VendRock OÜ

Effective Date: 17 February 2025

Last Updated: 17 February 2025

VendRock OÜ (“VendRock”, “we”, “us”, “our”) is committed to protecting your privacy and personal data. This Privacy Policy explains how we collect, use, disclose, transfer, store, and safeguard personal data across all of our digital services and operations, in compliance with global privacy and data protection laws, including but not limited to:

• The General Data Protection Regulation (EU) 2016/679 (“GDPR”)

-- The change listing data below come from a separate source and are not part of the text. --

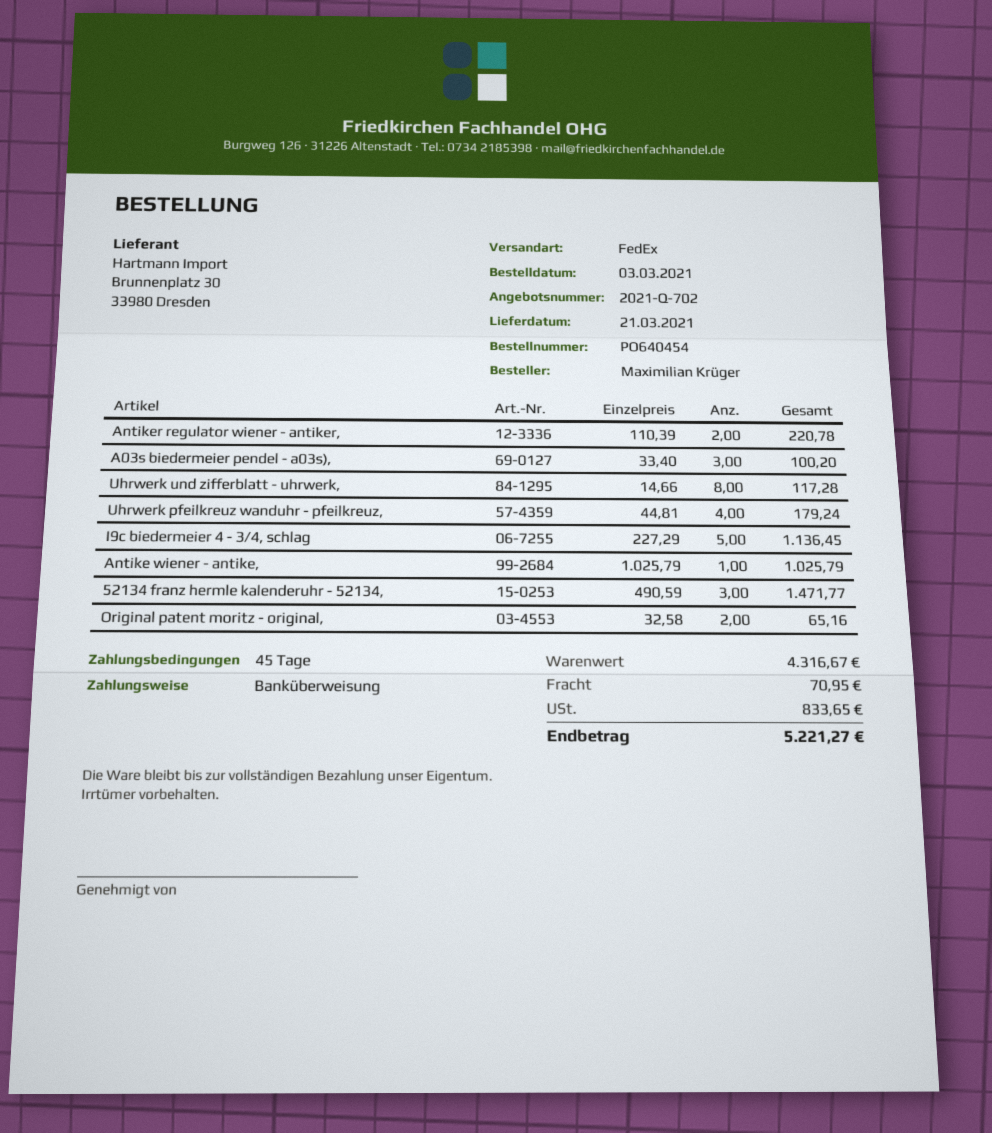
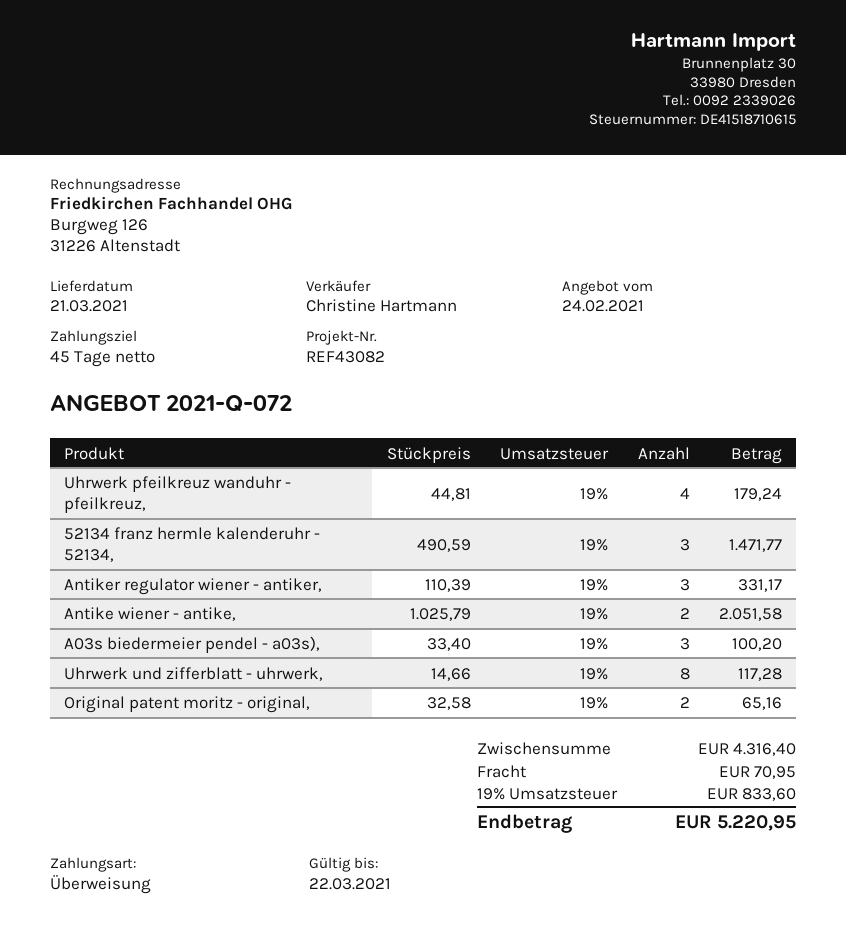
quote number: 2021-Q-702 -> 2021-Q-072
Antiker regulator wiener - antiker,: 2 x 110.39 = 220.78 -> 3 x 110.39 = 331.17
I9c biedermeier 4 - 3/4, schlag: 5 x 227.29 = 1136.45 -> none
Antike wiener - antike,: 1 x 1025.79 = 1025.79 -> 2 x 1025.79 = 2051.58
subtotal: 4316.67 -> 4316.40
tax: 833.65 -> 833.60
total: 5221.27 -> 5220.95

• The Estonian Personal Data Protection Act

• The UK Data Protection Act 2018 and UK GDPR

• The California Consumer Privacy Act (CCPA) and California Privacy Rights Act (CPRA)

• The Canadian Personal Information Protection and Electronic Documents Act (PIPEDA)

• The Brazilian General Data Protection Law (LGPD)

• The South African Protection of Personal Information Act (POPIA)

• The Singapore Personal Data Protection Act (PDPA)

• The Australian Privacy Act 1988

• Any other applicable privacy and data protection laws worldwide

By using our services, websites, or applications, you acknowledge and agree to the terms outlined in this Privacy Policy.

1. DEFINITIONS

• Personal Data / Personal Information: Any information relating to an identified or identifiable natural person (such as name, email address, IP address, etc.).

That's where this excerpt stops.